How easily could you be persuaded to murder someone?
Derren Brown has just demonstrated how it could be achieved within a couple of hours. Pushed to the Edge, pitched as an experiment in social compliance, saw a manipulated sequence of events result in three out of four participants shove an elderly man to his death off a roof (so they believed).
The usual questions have been raised about the morality and desirability of creating and televising such an event for entertainment purposes. The point emphasised at the end, and no doubt the justification which Brown used to quell any questions, is that this is intended to highlight our social compliance.
Brown's modern version of the Milgram Experiment is certainly every bit as disturbing as the original, and proves yet again that every time the experiment is repeated, the results are the same.
We think we are sophisticated people, beyond manipulation, in control. We credit ourselves as free individuals, beyond the biological imperatives of our brains that have been set in stone in every person who ever lived. So knowledgeable and clever that we can override our physiology.
To a certain extent, of course, we can. But that's the point. Almost none of us ever do.
Social compliance is the means by which some of the most atrocious acts in history have taken place. We sometimes still hear people claiming that had they lived in Germany under the Nazis, they would have been standing up against the system and defending the Jewish people.
Of course they wouldn't.
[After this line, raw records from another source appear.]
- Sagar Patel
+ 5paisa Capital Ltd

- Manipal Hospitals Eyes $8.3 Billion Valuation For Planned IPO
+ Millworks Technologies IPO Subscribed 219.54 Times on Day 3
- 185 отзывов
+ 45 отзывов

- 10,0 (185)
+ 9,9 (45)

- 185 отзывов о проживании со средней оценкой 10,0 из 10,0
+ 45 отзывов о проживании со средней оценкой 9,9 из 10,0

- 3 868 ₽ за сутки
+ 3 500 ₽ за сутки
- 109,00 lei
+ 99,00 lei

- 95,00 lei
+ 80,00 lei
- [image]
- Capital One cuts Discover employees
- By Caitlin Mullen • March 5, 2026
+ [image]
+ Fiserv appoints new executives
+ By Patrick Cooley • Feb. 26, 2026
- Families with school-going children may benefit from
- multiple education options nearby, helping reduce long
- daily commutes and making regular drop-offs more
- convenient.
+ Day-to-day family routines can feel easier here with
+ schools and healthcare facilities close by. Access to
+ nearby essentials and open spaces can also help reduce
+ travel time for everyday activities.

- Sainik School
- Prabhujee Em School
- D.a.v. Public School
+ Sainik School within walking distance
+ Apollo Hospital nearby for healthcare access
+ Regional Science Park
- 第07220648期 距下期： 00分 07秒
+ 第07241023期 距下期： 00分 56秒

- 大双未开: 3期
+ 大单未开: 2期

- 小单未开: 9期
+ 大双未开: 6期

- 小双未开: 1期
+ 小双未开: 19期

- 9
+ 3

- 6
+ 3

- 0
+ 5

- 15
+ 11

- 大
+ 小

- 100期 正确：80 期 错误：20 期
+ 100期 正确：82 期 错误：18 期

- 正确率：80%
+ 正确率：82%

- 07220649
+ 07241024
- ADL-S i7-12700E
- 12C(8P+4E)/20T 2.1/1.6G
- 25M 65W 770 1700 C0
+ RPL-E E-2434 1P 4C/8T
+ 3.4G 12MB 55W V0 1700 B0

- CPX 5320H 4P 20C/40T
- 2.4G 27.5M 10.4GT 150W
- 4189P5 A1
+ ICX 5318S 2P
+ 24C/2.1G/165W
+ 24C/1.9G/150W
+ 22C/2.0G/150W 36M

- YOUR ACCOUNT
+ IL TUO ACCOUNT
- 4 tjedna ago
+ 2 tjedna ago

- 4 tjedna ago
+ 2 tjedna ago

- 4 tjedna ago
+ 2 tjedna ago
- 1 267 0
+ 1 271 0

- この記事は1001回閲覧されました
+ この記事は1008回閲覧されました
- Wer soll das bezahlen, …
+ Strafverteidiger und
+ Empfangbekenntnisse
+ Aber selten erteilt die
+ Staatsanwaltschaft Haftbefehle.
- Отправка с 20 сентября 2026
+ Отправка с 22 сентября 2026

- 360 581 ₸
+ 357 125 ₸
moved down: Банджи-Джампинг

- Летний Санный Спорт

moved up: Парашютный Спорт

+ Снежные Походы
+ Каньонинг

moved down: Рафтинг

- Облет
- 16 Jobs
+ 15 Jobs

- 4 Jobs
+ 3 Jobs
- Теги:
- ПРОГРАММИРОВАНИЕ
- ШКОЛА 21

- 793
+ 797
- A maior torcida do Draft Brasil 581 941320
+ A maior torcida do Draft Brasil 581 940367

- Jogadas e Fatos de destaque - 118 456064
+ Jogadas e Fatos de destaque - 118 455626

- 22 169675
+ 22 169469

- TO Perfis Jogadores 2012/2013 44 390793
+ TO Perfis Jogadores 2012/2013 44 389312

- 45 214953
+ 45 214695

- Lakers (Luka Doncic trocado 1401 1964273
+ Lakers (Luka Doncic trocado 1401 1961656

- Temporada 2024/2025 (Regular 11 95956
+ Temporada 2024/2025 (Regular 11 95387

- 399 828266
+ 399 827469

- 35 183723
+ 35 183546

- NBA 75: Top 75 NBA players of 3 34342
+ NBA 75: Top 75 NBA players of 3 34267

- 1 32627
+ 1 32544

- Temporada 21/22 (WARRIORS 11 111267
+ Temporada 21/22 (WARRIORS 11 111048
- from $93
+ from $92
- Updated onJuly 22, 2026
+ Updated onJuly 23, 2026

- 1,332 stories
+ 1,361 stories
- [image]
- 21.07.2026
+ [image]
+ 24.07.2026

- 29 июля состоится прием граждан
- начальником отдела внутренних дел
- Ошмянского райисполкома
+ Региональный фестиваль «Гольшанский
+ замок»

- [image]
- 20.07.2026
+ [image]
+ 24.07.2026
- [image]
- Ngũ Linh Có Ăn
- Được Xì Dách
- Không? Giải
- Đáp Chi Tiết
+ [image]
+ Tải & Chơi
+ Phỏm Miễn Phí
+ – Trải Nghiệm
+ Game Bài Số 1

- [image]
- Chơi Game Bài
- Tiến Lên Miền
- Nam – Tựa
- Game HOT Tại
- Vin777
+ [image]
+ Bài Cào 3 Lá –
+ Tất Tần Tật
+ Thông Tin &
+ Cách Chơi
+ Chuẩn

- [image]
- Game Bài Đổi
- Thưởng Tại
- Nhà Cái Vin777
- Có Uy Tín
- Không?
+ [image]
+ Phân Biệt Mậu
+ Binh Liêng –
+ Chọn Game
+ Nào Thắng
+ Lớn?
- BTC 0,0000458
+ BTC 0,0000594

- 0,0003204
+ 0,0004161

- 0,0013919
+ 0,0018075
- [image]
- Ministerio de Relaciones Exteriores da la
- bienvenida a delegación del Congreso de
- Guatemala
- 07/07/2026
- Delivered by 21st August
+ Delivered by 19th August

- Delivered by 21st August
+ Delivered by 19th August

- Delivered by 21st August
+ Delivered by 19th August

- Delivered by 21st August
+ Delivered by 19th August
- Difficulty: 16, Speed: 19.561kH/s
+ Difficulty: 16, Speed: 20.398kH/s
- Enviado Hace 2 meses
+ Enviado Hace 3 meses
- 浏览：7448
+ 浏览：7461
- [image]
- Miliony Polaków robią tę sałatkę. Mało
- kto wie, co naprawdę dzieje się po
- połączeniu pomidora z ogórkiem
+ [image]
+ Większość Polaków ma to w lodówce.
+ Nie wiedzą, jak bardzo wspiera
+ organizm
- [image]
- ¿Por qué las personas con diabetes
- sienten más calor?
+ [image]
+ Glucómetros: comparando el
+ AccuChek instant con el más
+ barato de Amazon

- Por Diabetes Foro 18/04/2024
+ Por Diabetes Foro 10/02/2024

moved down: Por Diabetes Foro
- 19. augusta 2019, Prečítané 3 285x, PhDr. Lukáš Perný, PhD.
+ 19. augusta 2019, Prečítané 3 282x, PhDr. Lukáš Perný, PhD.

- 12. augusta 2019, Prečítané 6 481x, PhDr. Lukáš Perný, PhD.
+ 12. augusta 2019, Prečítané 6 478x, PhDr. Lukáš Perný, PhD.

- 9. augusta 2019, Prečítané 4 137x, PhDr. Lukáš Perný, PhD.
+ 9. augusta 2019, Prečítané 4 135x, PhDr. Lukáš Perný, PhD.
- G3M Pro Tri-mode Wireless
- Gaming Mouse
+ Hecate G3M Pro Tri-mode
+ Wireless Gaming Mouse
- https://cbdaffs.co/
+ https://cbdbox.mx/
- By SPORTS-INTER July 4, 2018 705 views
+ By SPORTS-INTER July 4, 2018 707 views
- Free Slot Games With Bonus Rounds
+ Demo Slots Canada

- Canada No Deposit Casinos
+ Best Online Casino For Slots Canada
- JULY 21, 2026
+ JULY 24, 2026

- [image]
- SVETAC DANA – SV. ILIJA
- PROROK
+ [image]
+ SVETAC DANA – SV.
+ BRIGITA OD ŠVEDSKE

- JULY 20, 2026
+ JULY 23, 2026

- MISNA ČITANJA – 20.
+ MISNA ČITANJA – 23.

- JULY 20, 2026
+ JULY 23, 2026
It is naïve in the extreme, even aside from historical relativism considerations, to presume that you or I would not have been in the vast majority going along with our state. The classic example of the frog in a pot of water that is gradually heating until it is boiled alive is directly applicable.
We are of course still now under the spell of social compliance, individually and nationally, and the most striking current example of this is our attitude towards the refugees fleeing into our continent.
I was deeply struck when a friend who left the UK to live in the USA several years ago got in touch to express support for the efforts to help Calais's Jungle. This friend is distinctly on the right, politically. I am convinced that had he been present in the UK throughout the last few years, the prevailing opinions and media attitudes towards the refugees would have been the views he claimed for himself too. Yet outside of that influence, his natural instinct is to find the situation unacceptable and to applaud the effort to assist.
Here are the stark facts. If we try to comprehend them outside of the viewpoints we have been fed, it seems impossible not to find them shocking. Twenty miles from Britain, there are babies who are dying from hypothermia because they are forced to live outdoors. People are starving. Children are by themselves and subject to abuse. Many thousands of unaccompanied children are missing throughout Europe, over 5,000 in Italy alone. In Calais and other locations, police work in cooperation with neo-Nazis to brutalise populations whose only crime was to flee from even more extreme violence.
Does it even matter who they are and why they are there? Surely we would not treat our worst enemy with this level of cruelty?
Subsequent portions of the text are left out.